At the beginning of November, another educated young man, Ehtisham Bilal from Srinagar’s Khanyar, announced he was joining the same group.
Indian Army Chief General Bipin Rawat on November 12 made an appeal to the newly-recruited armed rebels in Indian-administered Kashmir to “return to the mainstream” while the influential pro-independence head priest based in Srinagar alleged that “New Delhi is pushing Kashmir’s educated youth to the wall” and “misleading the international community” about its “repression in Kashmir” and “unpalatable” ground realities.

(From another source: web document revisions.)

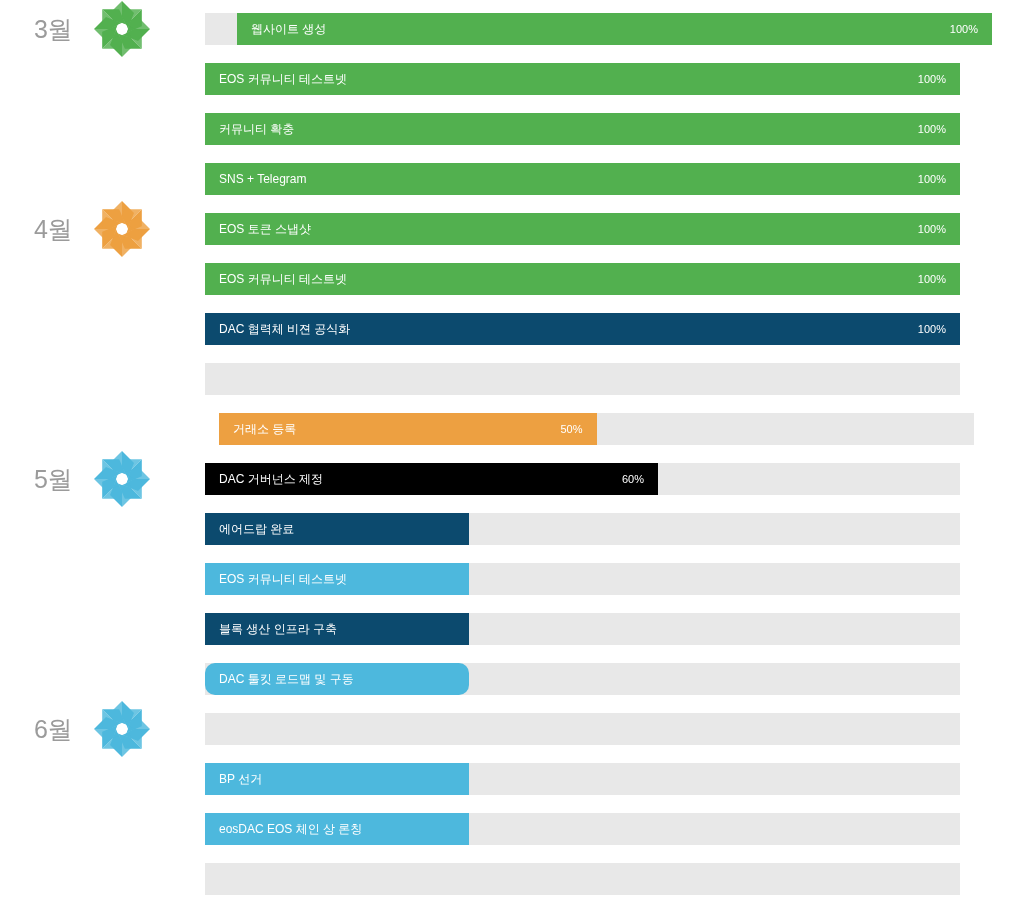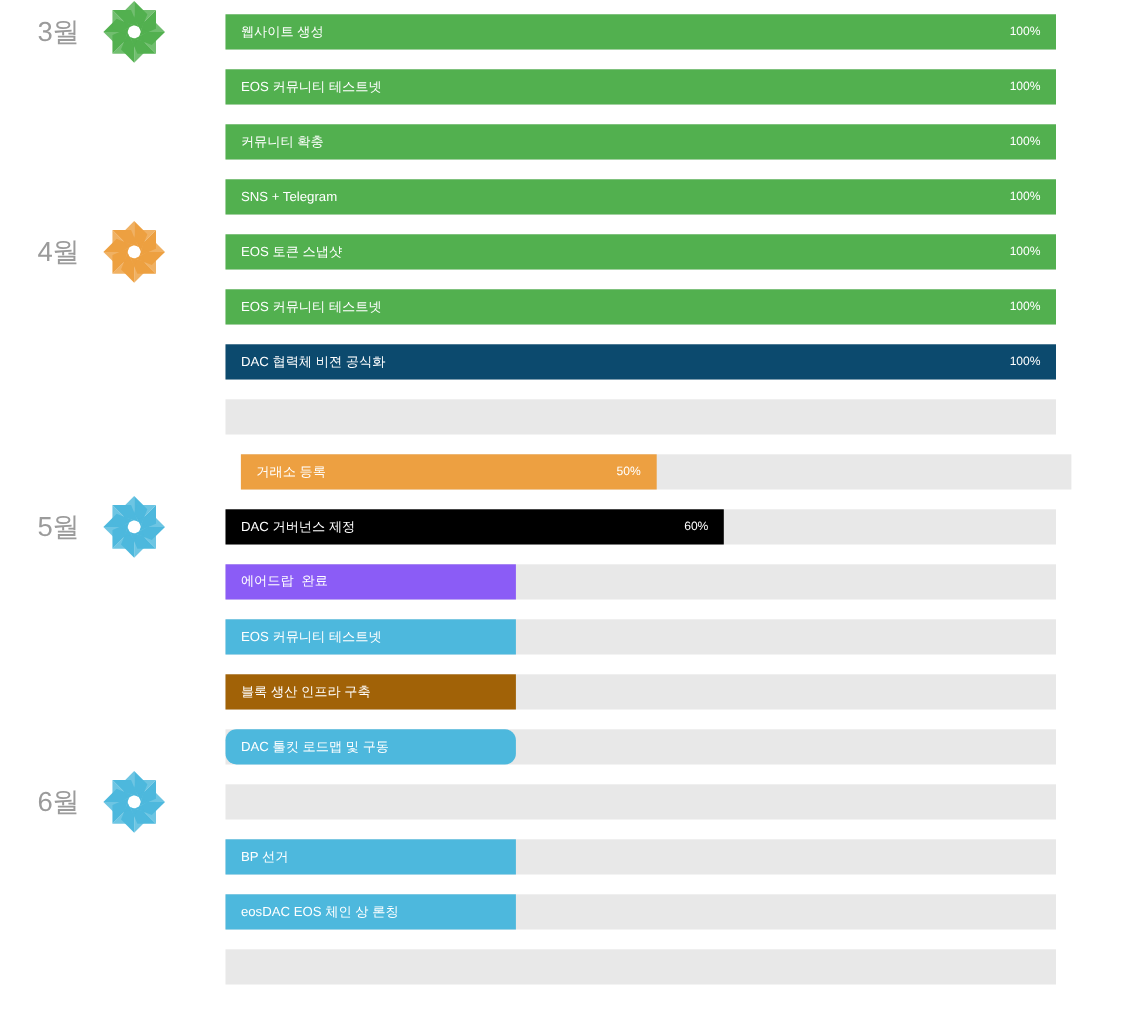--- a/index.html
+++ b/index.html
@@ -256,7 +256,7 @@
   <div id="bars-layer">
       <div class="bar-row" style="top: 13px;">
         <div class="bar-track" style="background: rgb(232, 232, 232);"></div>
-        <div class="bar-fill" style="width: 100%; background: rgb(82, 176, 79);">
+        <div class="bar-fill" style="width: 100%; background: rgb(82, 176, 79); margin-left: 32px;">
           <span class="bar-label">웹사이트 생성</span>
           <span class="bar-pct">100%</span>
         </div>

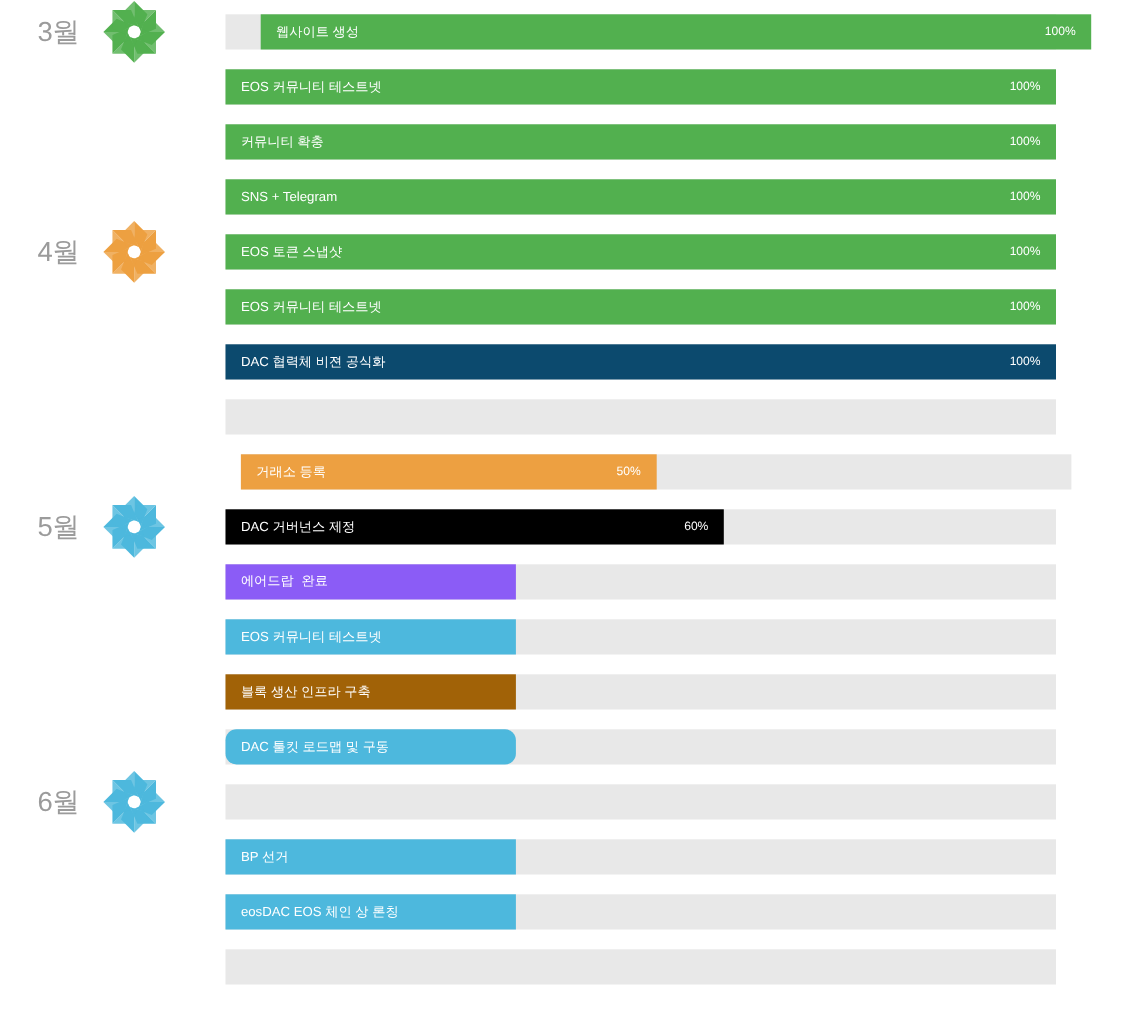--- a/index.html
+++ b/index.html
@@ -322,7 +322,7 @@
       </div>
       <div class="bar-row" style="top: 513px;">
         <div class="bar-track" style="background: rgb(232, 232, 232);"></div>
-        <div class="bar-fill" style="width: 35%; background: #8b5cf6; font-family: Liberation Mono, monospace;">
+        <div class="bar-fill" style="width: 35%; background: #0c4a6e;">
           <span class="bar-label">에어드랍 완료</span>
         </div>
       </div>

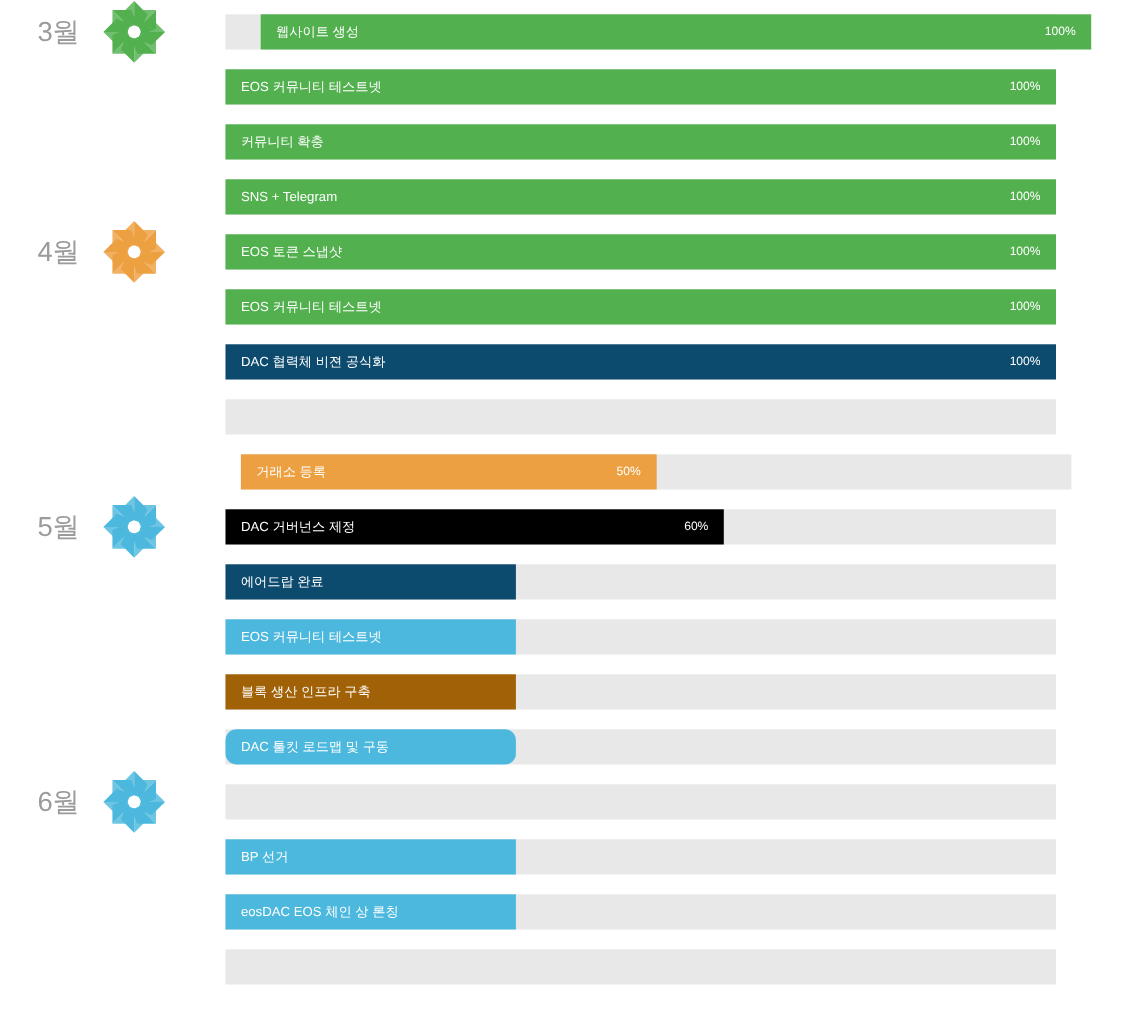--- a/index.html
+++ b/index.html
@@ -334,7 +334,7 @@
       </div>
       <div class="bar-row" style="top: 613px;">
         <div class="bar-track" style="background: rgb(232, 232, 232);"></div>
-        <div class="bar-fill" style="width: 35%; background: #a16207;">
+        <div class="bar-fill" style="width: 35%; background: #0c4a6e;">
           <span class="bar-label">블록 생산 인프라 구축</span>
         </div>
       </div>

Government forces have intensified their anti-militancy operations in the Kashmir Valley, especially south Kashmir, with the aim of creating a conducive atmosphere for the upcoming state legislative assembly and general elections due early next year.
In the last week, at least 20 militants, including a top Lashkar militant Naveed Jatt (alias Abu Hanzullah), and several commanders of Hizbul Mujahideen, Lashkar-e-Taiba and Ansar Ghazwat-ul-Hind including Umar Ganai, Azad Malik (alias Azad Dada) and Shakir Hassan Dar have been killed in joint operations carried out by Indian army, paramilitary personnel and the J&K Police special operations group. All of Kashmir observed a day-long shutdown on November 26 to protest the killings of militants and civilians.